BLACKBIRD de Jason Buxton
PRINCIPE DE SUSPICION
par Bertrand Bichaud
3/5 ON AIME BEAUCOUP
Sean vit dans une petite ville Canadienne. Gothique pour cause de crise d’adolescence, il écoute du « death métal », porte un blouson clouté, un anneau à l’arcade sourcilière et un tatouage dans le dos. Rien de bien réjouissant, mais pas de quoi faire un drame non plus. Si ce n’est que le harcèlement dont il est la victime à son collège l’amène à imaginer une vengeance digne de son esprit torturé. Une tuerie telle que les US en ont connu à plusieurs reprises, et suffisamment médiatisées pour traumatiser l’opinion et stigmatiser le premier à (ne serait-ce qu’) évoquer un projet du genre.
Car la réalité est que Sean n’a fait qu’écrire sur son blog, tel un exutoire, le fantasme de son hypothétique vengeance. Mais il n’est pas passé à l’acte, et rien dans les agissements passés du jeune garçon ne peut accréditer la thèse qu’il soit un réel meurtrier en puissance. Le début du film le montre à la chasse avec son père, révélant la culture (nationale et) familiale des armes à feu. Lorsqu’il se retrouve avec un chevreuil à quelques mètres de lui dans son viseur, le jeune garçon n’arrive pas à appuyer sur la détente… En revanche, quand son père, après l’avoir abattu, lui ouvre le ventre (du chevreuil bien sûr) pour en retirer son cœur, l’ado prend son portable et filme. Mais un goût malsain pour le sanguinolent est-il synonyme d’instinct meurtrier ?
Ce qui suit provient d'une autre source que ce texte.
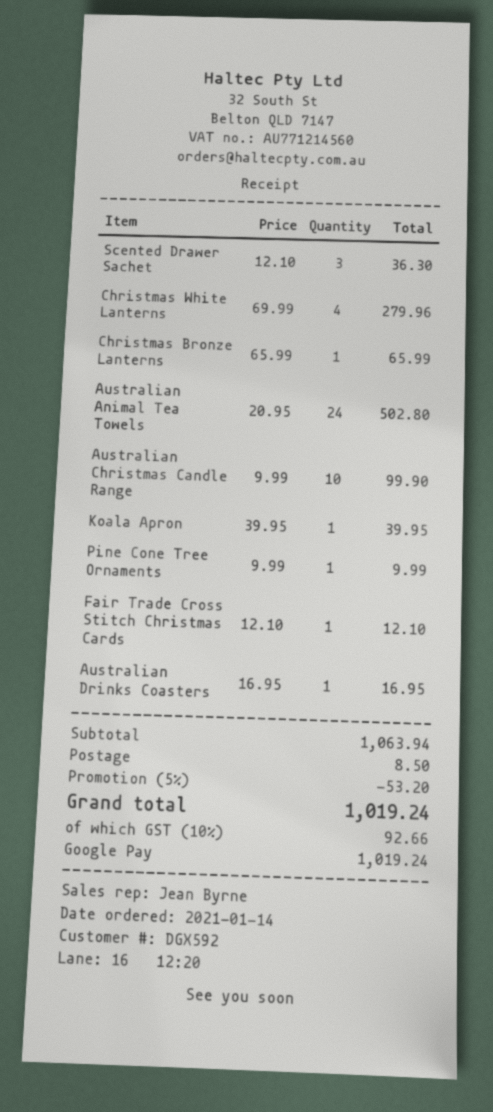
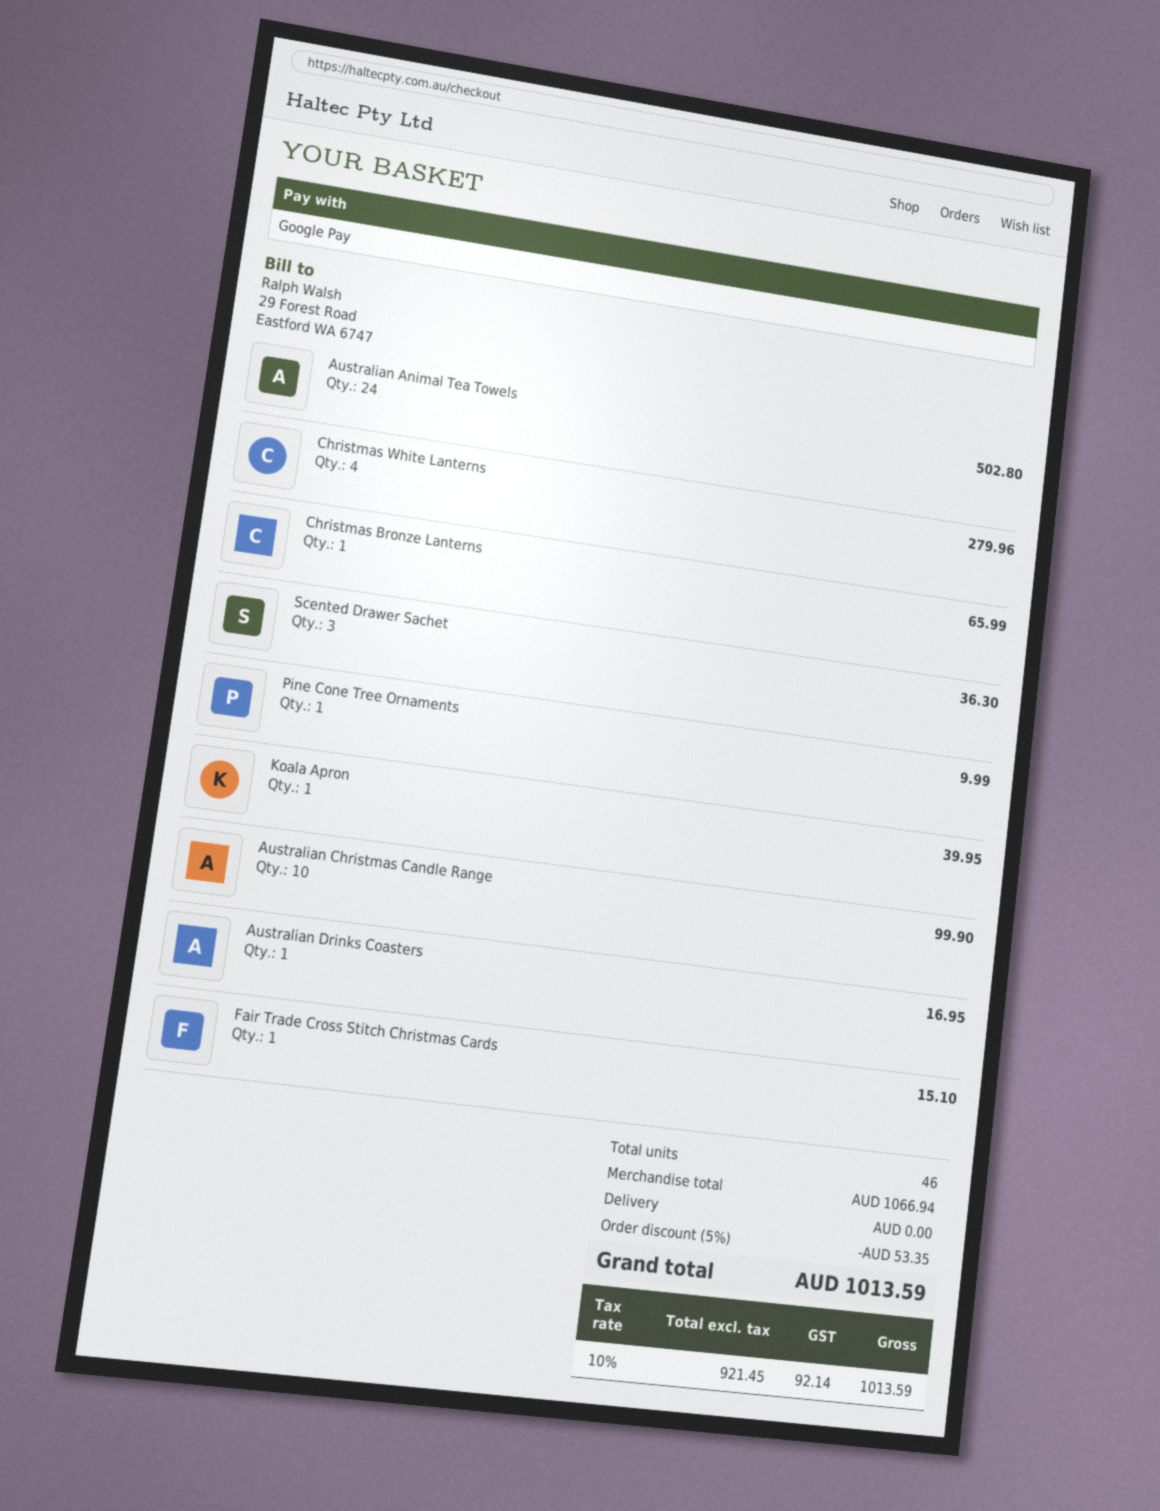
Fair Trade Cross Stitch Christmas Cards: 1 for 12.10 -> 1 for 15.10
subtotal: 1063.94 -> 1066.94
discount: 5% = 53.20 -> 5% = 53.35
shipping: 8.50 -> 0.00
tax: 10% = 92.66 -> 10% = 92.14
total: 1019.24 -> 1013.59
Les mauvaises pensées sont-elles condamnables aux yeux de la loi ? Le traumatisme collectif suite au drame de Colombine (qui devient son surnom) semble valider cette opinion. « La justice n’intéresse personne » déclare Sean. Seul le principe de précaution (suspicion ?) dicte en effet dans cette histoire ses règles. Est-il une mauvaise graine qu’il faut couper (de la société) avant qu’elle ne grandisse trop ? Ou n’est-il qu’un petit Blackbird qui cherche à voler de ses propres ailes pour devenir un adulte équilibré et raisonnable ?
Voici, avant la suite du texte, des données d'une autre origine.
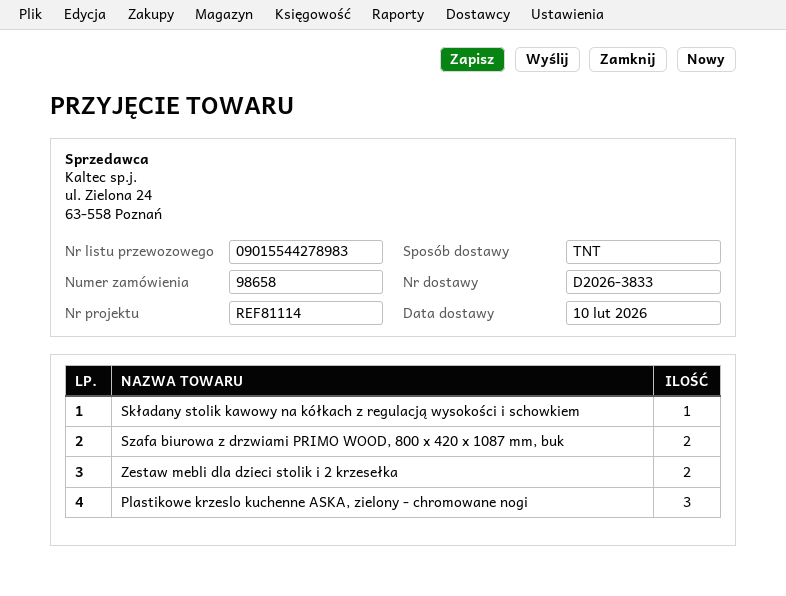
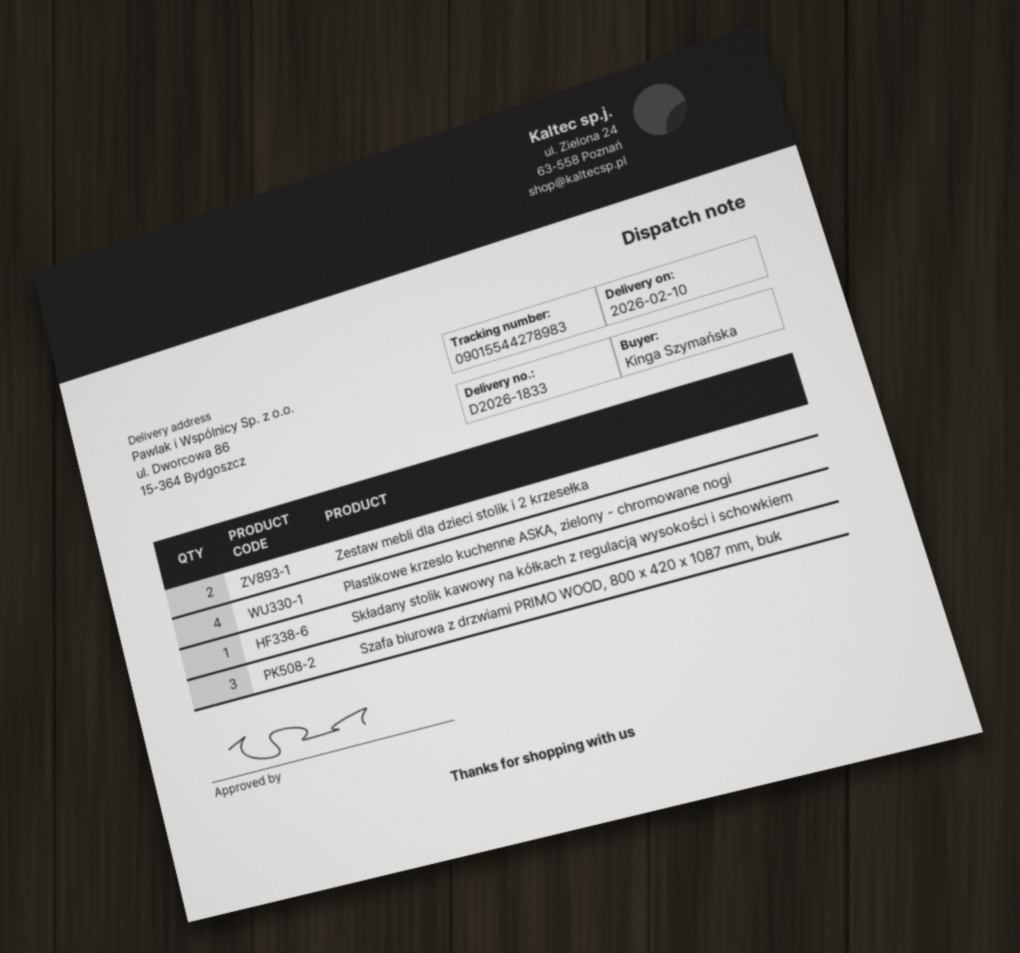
delivery note number: D2026-3833 -> D2026-1833
Szafa biurowa z drzwiami PRIMO WOOD, 800 x 420 x 1087 mm, buk: 2 -> 3
Plastikowe krzeslo kuchenne ASKA, zielony - chromowane nogi: 3 -> 4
Le film dénonce avec justesse et mesure un système hyper précautionneux, aveuglé par sa peur d’un nouveau massacre, comme pour se "racheter" de ceux qu’il n’a pas su par le passé anticiper et prévenir. Dans la lignée de "Bowling for Columbine" de Michael Moore, d’« Elephant » de Gus Van Sant, Jason Buxton offre un nouveau regard au sujet, en se concentrant sur les conséquences d'un drame qui ne fut qu’imaginé.
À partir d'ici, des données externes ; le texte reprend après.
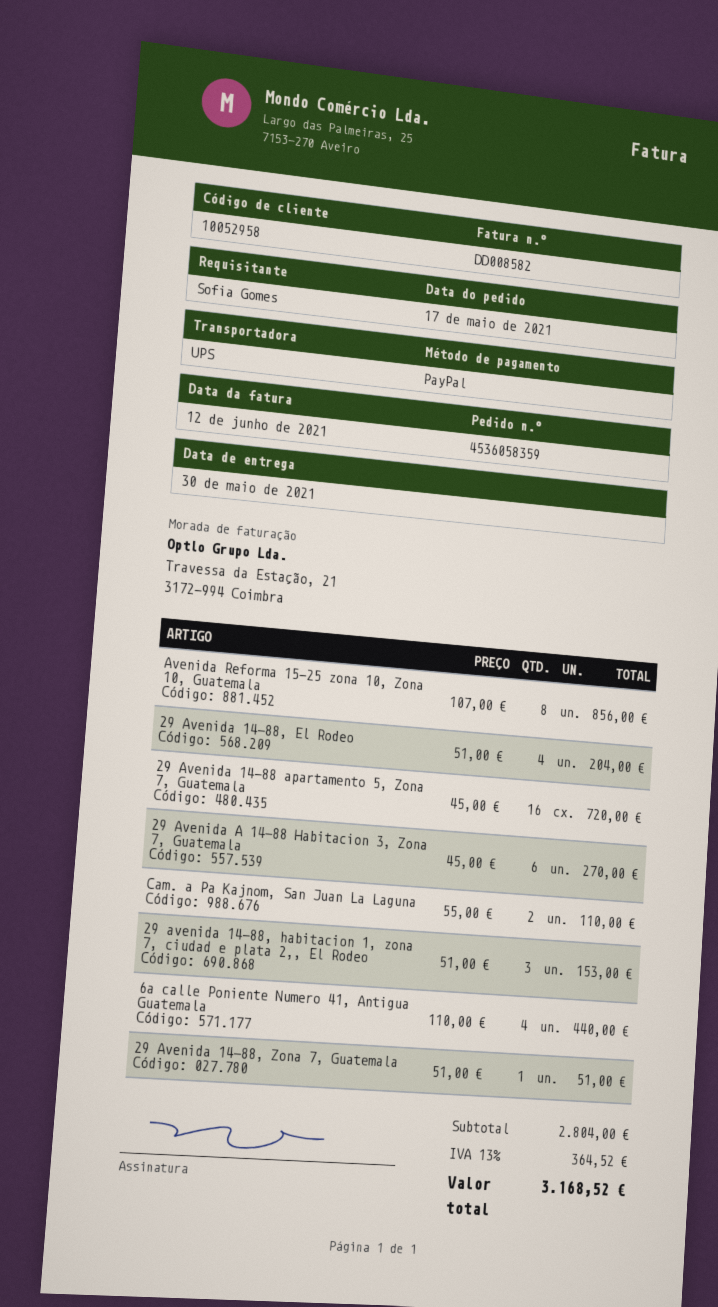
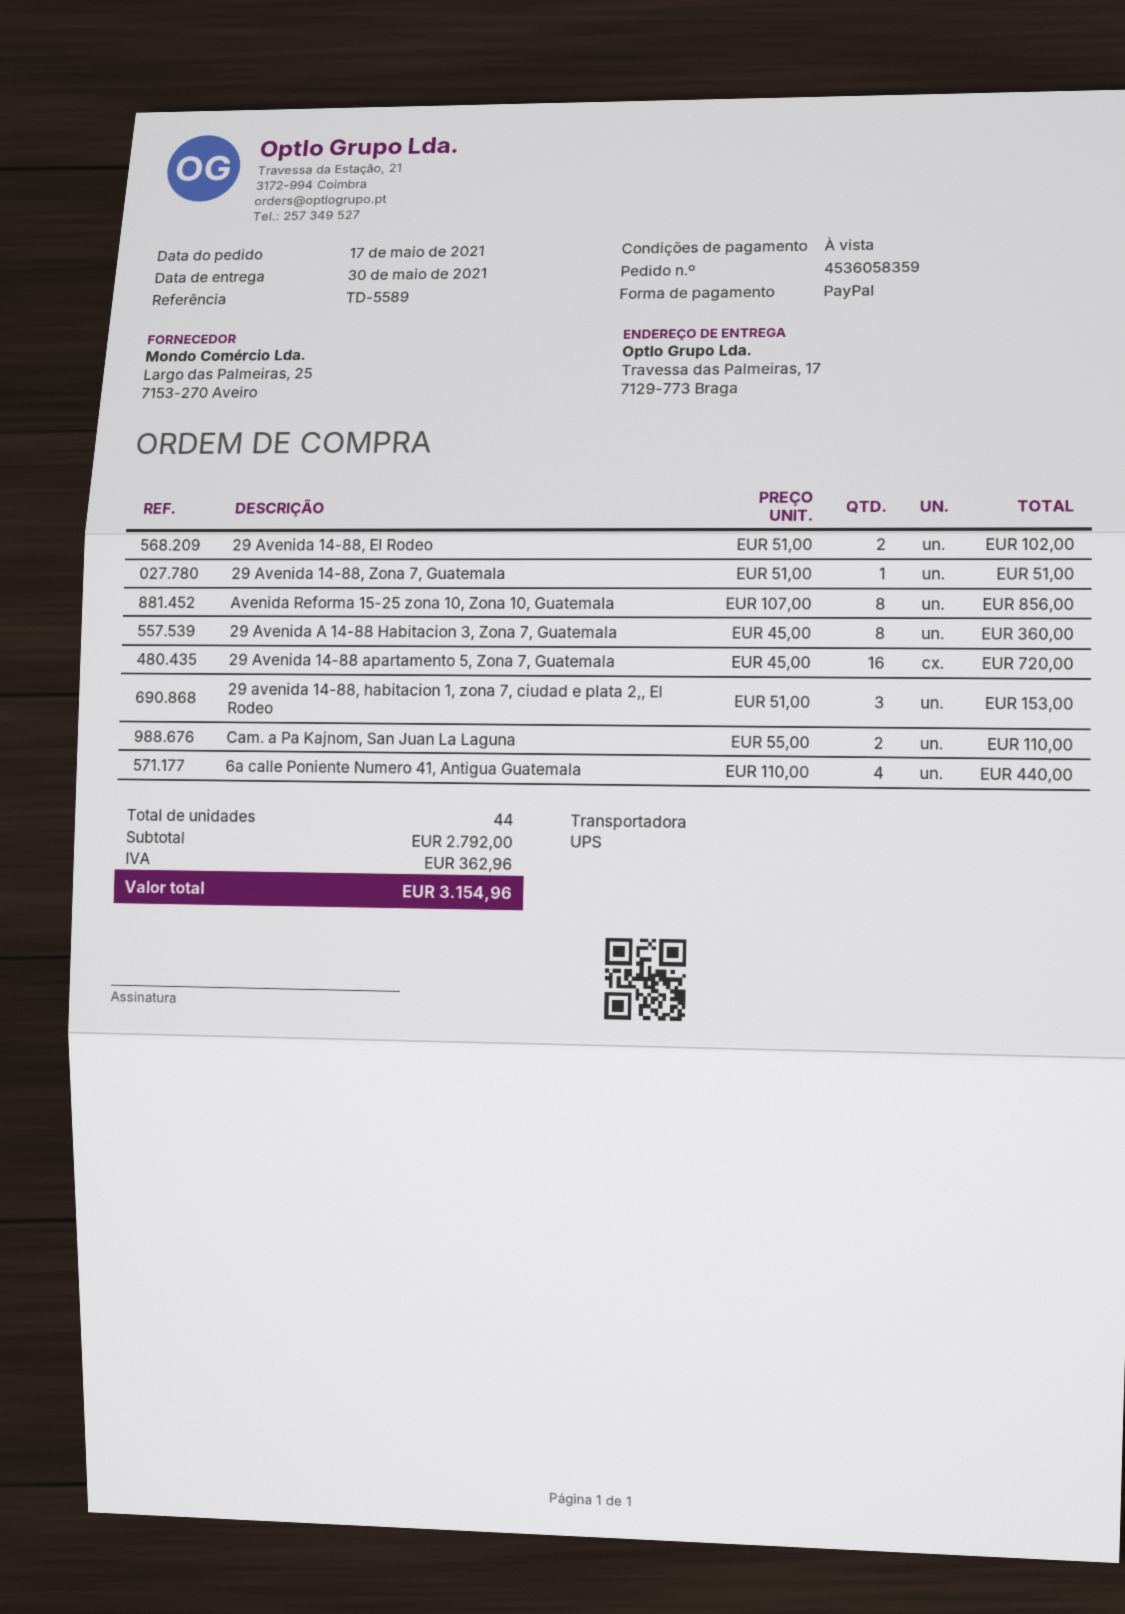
29 Avenida 14-88, El Rodeo: 4 x 51.00 = 204.00 -> 2 x 51.00 = 102.00
29 Avenida A 14-88 Habitacion 3, Zona 7, Guatemala: 6 x 45.00 = 270.00 -> 8 x 45.00 = 360.00
subtotal: 2804.00 -> 2792.00
tax: 364.52 -> 362.96
total: 3168.52 -> 3154.96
Blackbird est un premier film signé par l’ancien assistant caméraman de grands cinéastes tels que James Cameron ou Lasse Hallström. Il s’explique sur le choix de son sujet en ces termes : « Nous vivons dans une société qui accorde de plus en plus d’importance à la sécurité. Cette culture de la peur motive une grande partie des décisions prises par les instances qui nous gouvernent. Ce qui m’inquiète dans cette dérive, c’est qu’on finisse par ne plus tenir compte des faits, au cas par cas. Quand j’étais adolescent, l’expression ‘’je vais te tuer’’ était très répandue, mais comme ce genre de menace était généralement lancée dans la rue ou par la fenêtre d’une voiture en marche, cela ne pouvait jamais servir de preuve en cour de justice. Aujourd’hui, si de tels propos se retrouvent sur Internet, cela devient une preuve légale».
Blackbird est un film sur l’adolescence et ses déviances passagères shootées aux dérives médiatiques de toutes sortes. Mais aussi et surtout sur une société qui, ne sachant remettre en question les réelles causes de certains de ses dysfonctionnements, privilégie des mesures aussi radicales qu’injustes pour anesthésier sa disproportionnée panique. Un beau film, témoin nécessaire des affres d’une époque.